Shaetano was panicked enough that Evandar might have been able to dive and catch him from his superior height, but his curiosity had been aroused. Just what was his wretched brother up to now? When Shaetano flew off, heading for a mother road, Evandar trailed behind at a safe distance, just to see where he would lead.
“There goes Arzosah,” Rhodry said, “off to hunt, no doubt.”
Dallandra looked up in the sky where he pointed and saw the dragon, a tiny figure against the sky, heading straight west.
“It's a good thing she can fetch her own food,” Dallandra said. “Keeping her in meat isn't a job I'd want.”
“Nor I, either. I blasted well wish she'd lay off the local cattle, though.”
They were walking together at the edge of the lake. The sun was beginning to sink toward the western horizon, gilding a long streak of mackerel clouds that arched over the town.
“Looks like rain coming,” Rhodry remarked.
“It does. I suppose the townsfolk will come to the Deciding no matter what the weather.”
“No doubt. When I was walking through the town, I could hear the people talk about naught else. I hope to the gods that they see the Horsekin alliance for what it is: bait for a trap.”
“I think me most of them do.” Dallandra paused to look across to Citadel, looming dark against the sky. “They didn't escape your ancestors just to sell themselves into slavery again. Though I wonder, truly, where the Horsekin and the Gel da'Thae both get those human slaves of theirs. I've not wanted to ask Zatcheka right out.”
“It might well blight a flowering friendship.”
They continued on, walking so close together that their shoulders touched.

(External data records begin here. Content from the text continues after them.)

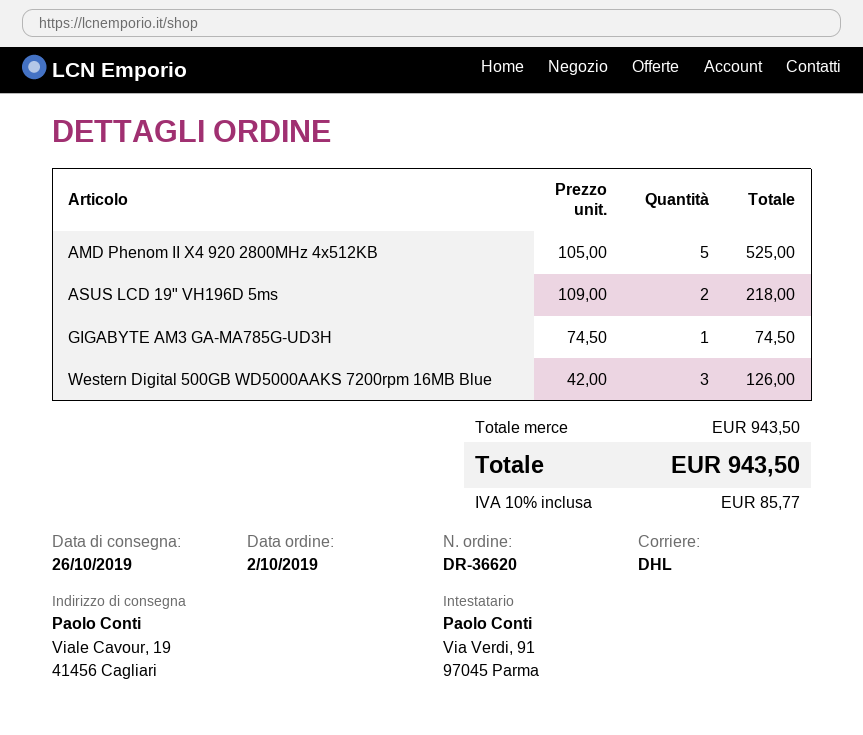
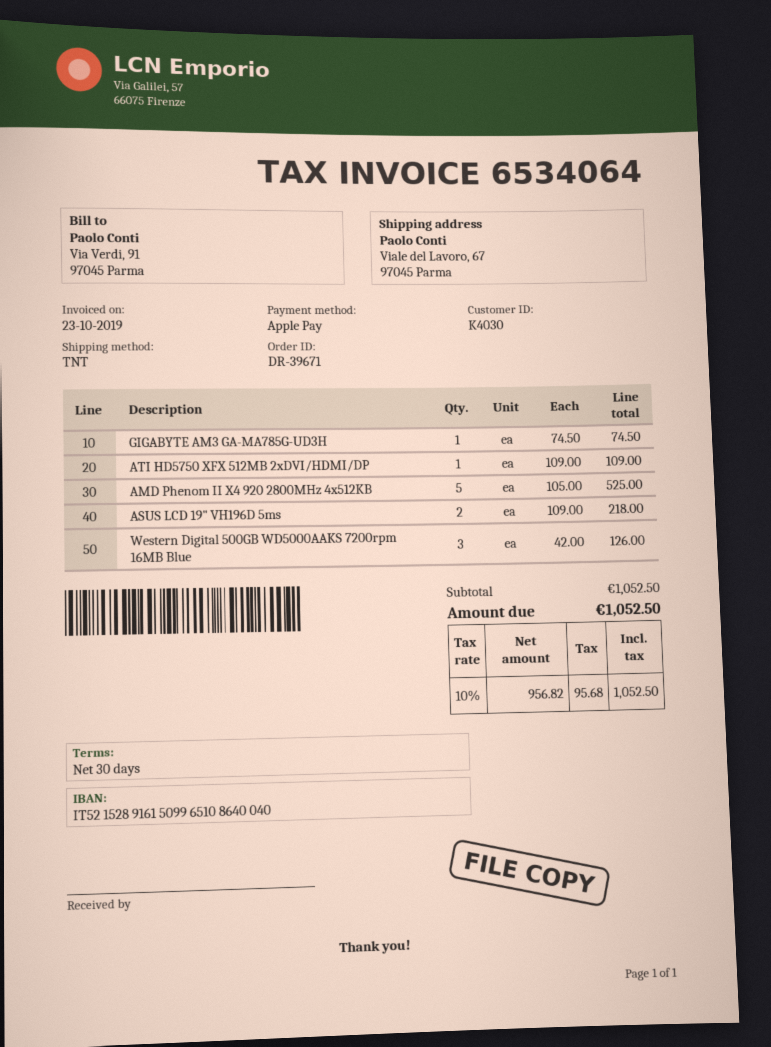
order number: DR-36620 -> DR-39671
shipping method: DHL -> TNT
ship to: Viale Cavour, 19, 41456 Cagliari -> Viale del Lavoro, 67, 97045 Parma
ATI HD5750 XFX 512MB 2xDVI/HDMI/DP: none -> 1 x 109.00 = 109.00
subtotal: 943.50 -> 1052.50
tax: 10% = 85.77 -> 10% = 95.68
total: 943.50 -> 1052.50

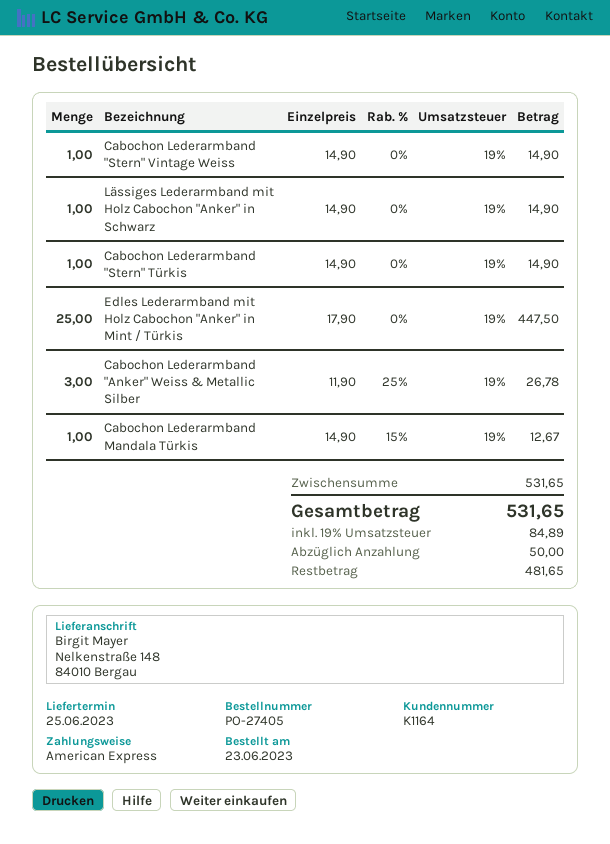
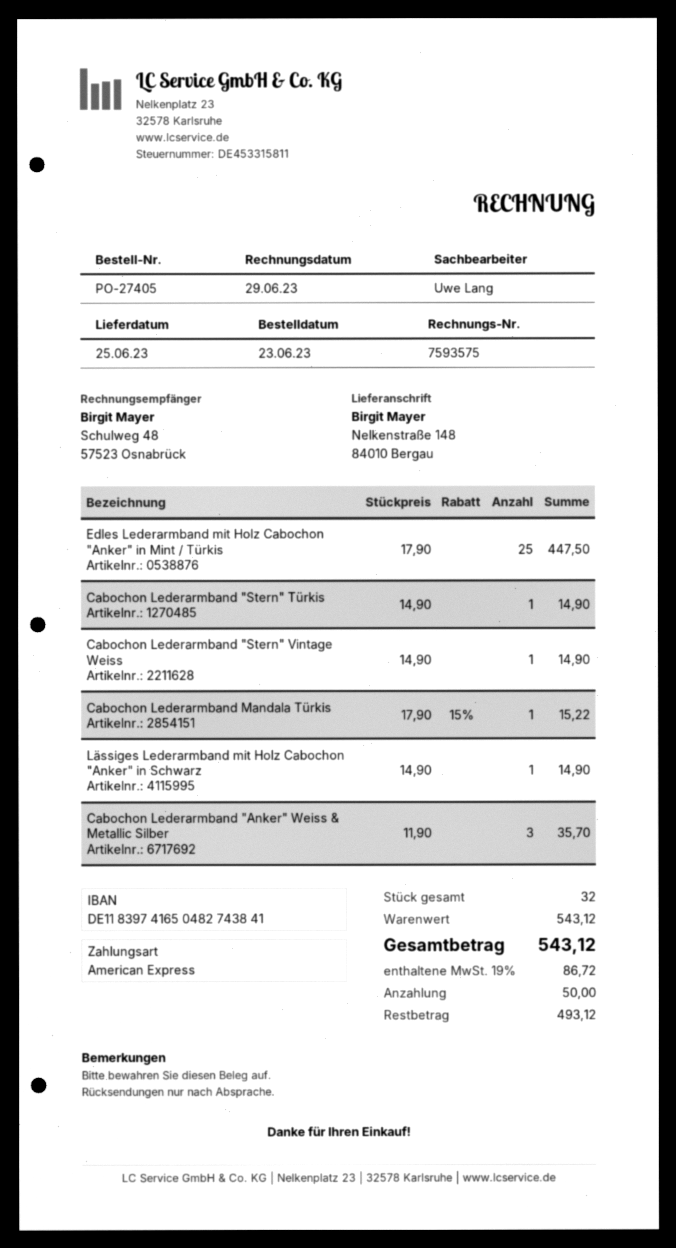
Cabochon Lederarmband "Anker" Weiss & Metallic Silber: 3 x 11.90 - 25% = 26.78 -> 3 x 11.90 = 35.70
Cabochon Lederarmband Mandala Türkis: 1 x 14.90 - 15% = 12.67 -> 1 x 17.90 - 15% = 15.22
subtotal: 531.65 -> 543.12
tax: 19% = 84.89 -> 19% = 86.72
total: 531.65 -> 543.12
balance: 481.65 -> 493.12

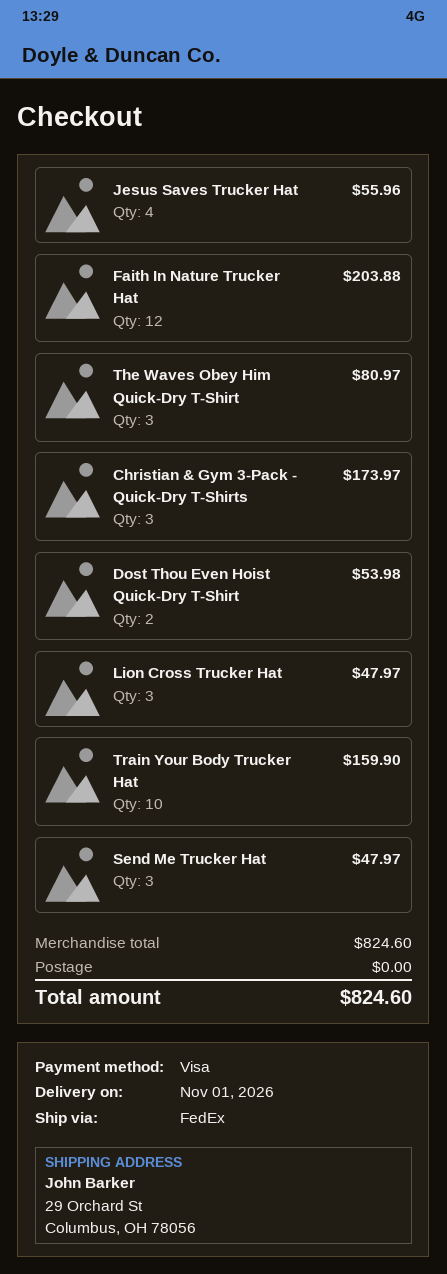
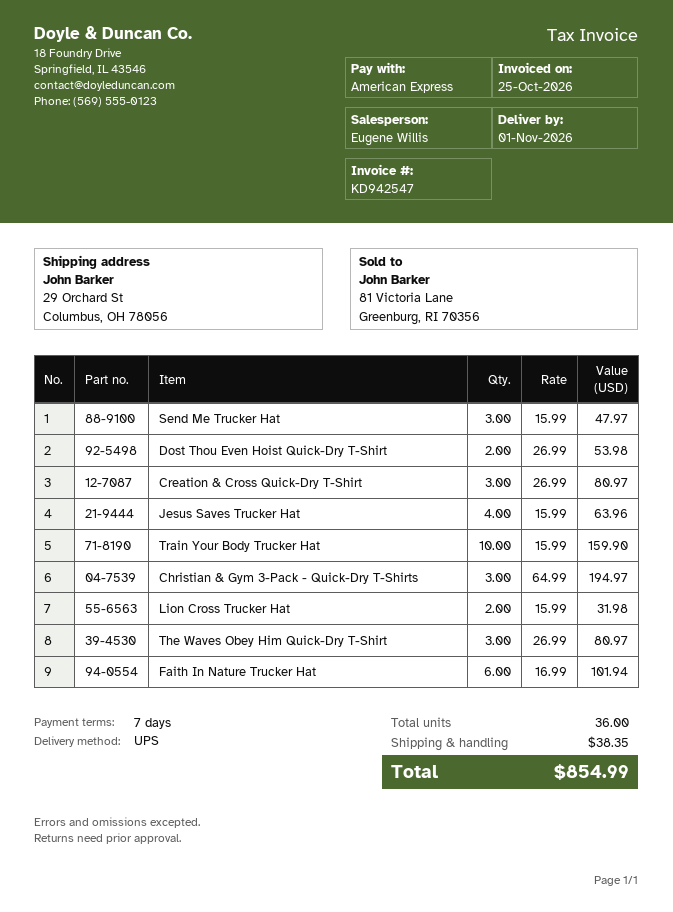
payment method: Visa -> American Express
shipping method: FedEx -> UPS
Jesus Saves Trucker Hat: 4 for 55.96 -> 4 for 63.96
Faith In Nature Trucker Hat: 12 for 203.88 -> 6 for 101.94
Christian & Gym 3-Pack - Quick-Dry T-Shirts: 3 for 173.97 -> 3 for 194.97
Lion Cross Trucker Hat: 3 for 47.97 -> 2 for 31.98
Creation & Cross Quick-Dry T-Shirt: none -> 3 for 80.97
shipping: 0.00 -> 38.35
total: 824.60 -> 854.99

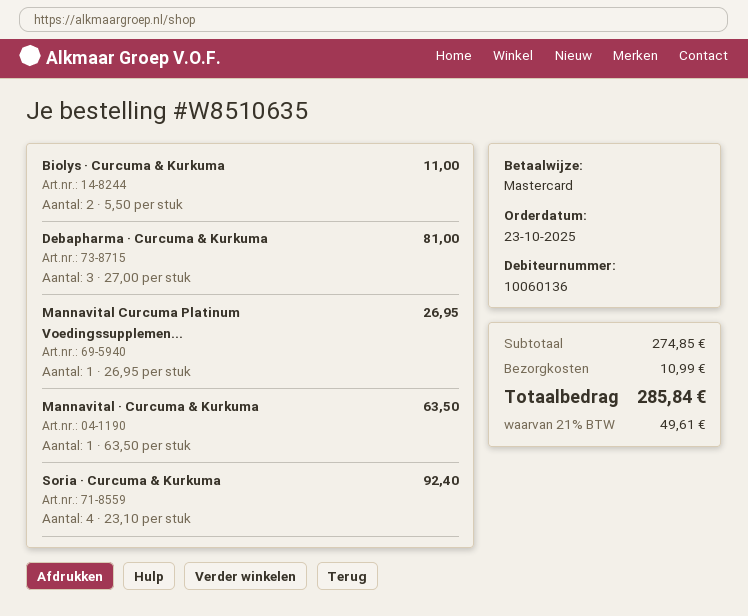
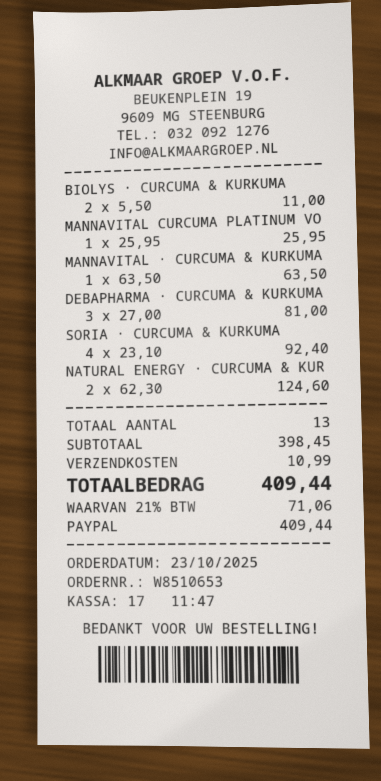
order number: W8510635 -> W8510653
payment method: Mastercard -> PayPal
Mannavital Curcuma Platinum Voedingssupplemen...: 1 x 26.95 = 26.95 -> 1 x 25.95 = 25.95
NATURAL ENERGY · CURCUMA & KUR: none -> 2 x 62.30 = 124.60
subtotal: 274.85 -> 398.45
tax: 21% = 49.61 -> 21% = 71.06
total: 285.84 -> 409.44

Rhodry twined his arm through hers.
“Will you miss me?” he said abruptly. “When I leave for the Northlands?”
“I will. And you?”
“I'll think of you often.” He was staring down at the ground. “And curse myself for a fool a thousand times over for leaving you behind for naught but a daft hope.”
“Oh here, you'd not stay long anyway, even if you did come back to the grass with me. Somewhat else would catch your fancy, and you'd be off. You're that sort of man.”
“Well, I was a man like that once.”
“Not anymore?”
“I hardly know who I am anymore. I've lived too long, Dalla.”
“Oh hush!” She pulled free of him. “Don't! Just don't go on about Lady Death and all the rest of it!”